Composition Study 2 - Ilya Repin - By Jerome S. Mordido
I did another Repin painting because I felt like I didnt pay close enough attention to the earlier piece in terms of its values and form. Thanks to your advice I put a lot more focus towards those areas that I really needed to sharpen.
I appreciate the way in which the artists' use of repetition of patterns (squares and diamonds) creates depth. This is shown throughout the background and the foreground to indicate the use of perspective.
Composition Study 3 - Ilya Repin - By Jerome S. Mordido
Here's another Ilya Repin painting. Ive set myself a time limit of just one hour compared to the other two which took a lot longer. Im not quite satisfied with the result of this painting as it does not contain the same amount of information or detail as I would've liked. Any advice on how to further my skills while maintaining that one hour mark?
Composition Study 4 - Ilya Repin - By Jerome S. Mordido
Although I wasn't able to capture it on this recent painting, I noticed in most of Repins' that work many of the figures or objects that he put a lot of emphasis towards share similar tonal values.

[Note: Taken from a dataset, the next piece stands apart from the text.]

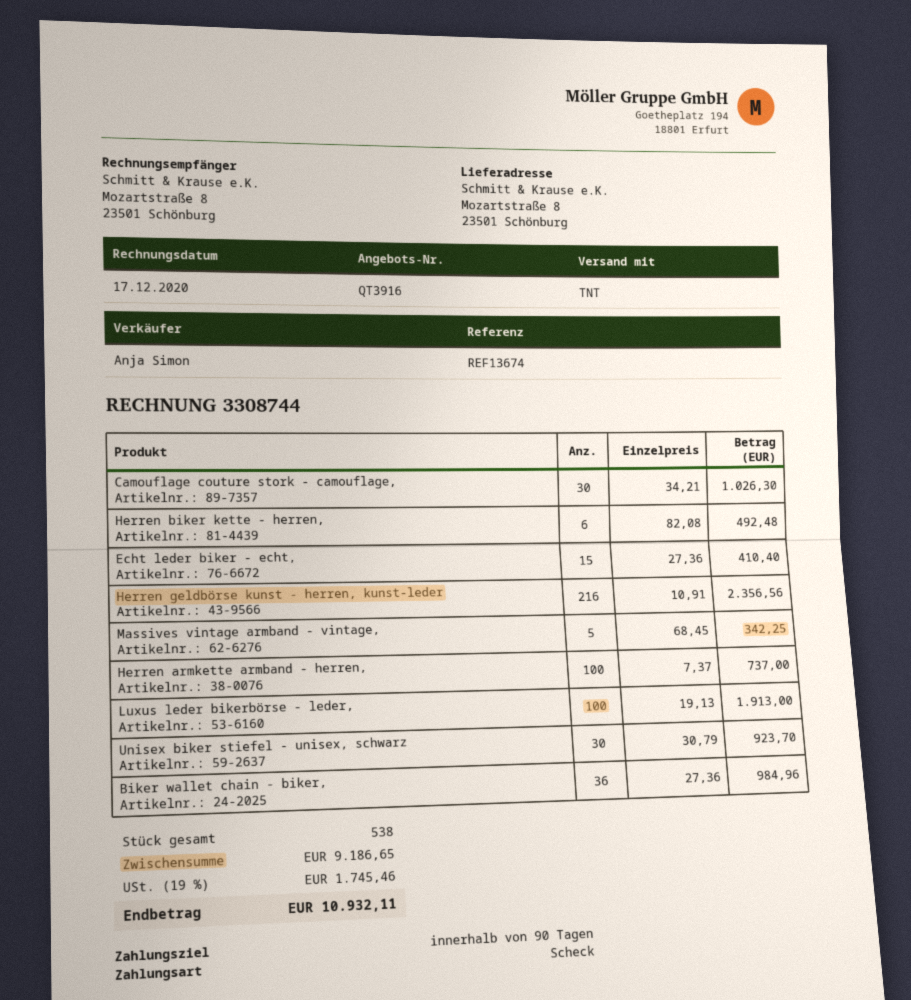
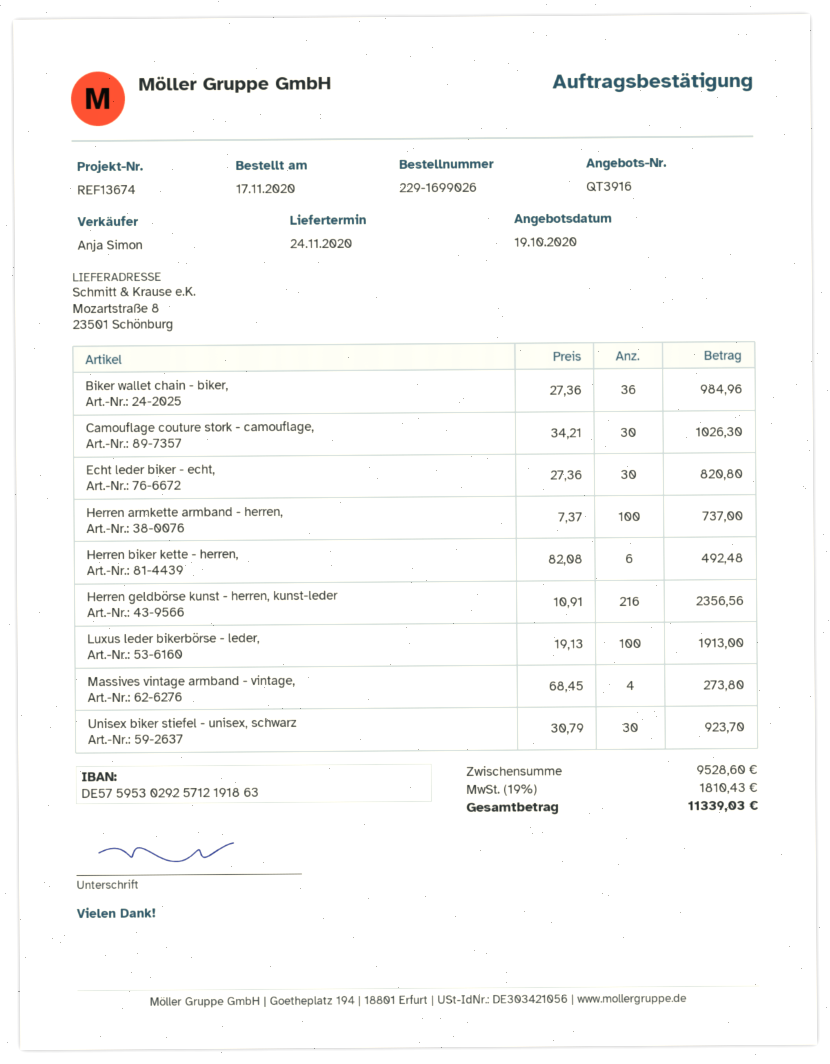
Echt leder biker - echt,: 15 x 27.36 = 410.40 -> 30 x 27.36 = 820.80
Massives vintage armband - vintage,: 5 x 68.45 = 342.25 -> 4 x 68.45 = 273.80
subtotal: 9186.65 -> 9528.60
tax: 19% = 1745.46 -> 19% = 1810.43
total: 10932.11 -> 11339.03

In this painting for example the priest, the shrines, the rich ,a horseman and a peasant all share the same lighter value as compared to the other figures that surround them.
This is probably the most difficult one to paint out of the other previous pieces. Its a lot less structured than the others and its quite easy to get lost in the painting especially when Im trying to match the right values. I gotta leave it at that since I reached the hour mark, but I'll probably get back to it again very soon to finish it up.
Great job. What is something that sticks out in your mind that you learned from that one?
The next piece with the ship is a very strong start but could use some edge cleanup to clarify shapes...and a pass to double check values. Your process from out of focus to into focus on that one works really well...I like to work that way myself.
Your latest needs another pass at shapes, then values, then edges. For example you seem to have yet put in quite a bit of the larger dark pattern and field of dark that mingles through the composition in the middle ground, and below the seated figure on his legs. You also increased the light strength on the light that hits the ground on the left side. You have some good skills...I think that at this point it is just getting your shape, value, and edge checkpoints/passes into your process. Be deliberate about it. You will see immediate improvement if you do. You are certainly challenging yourself. Keep that up.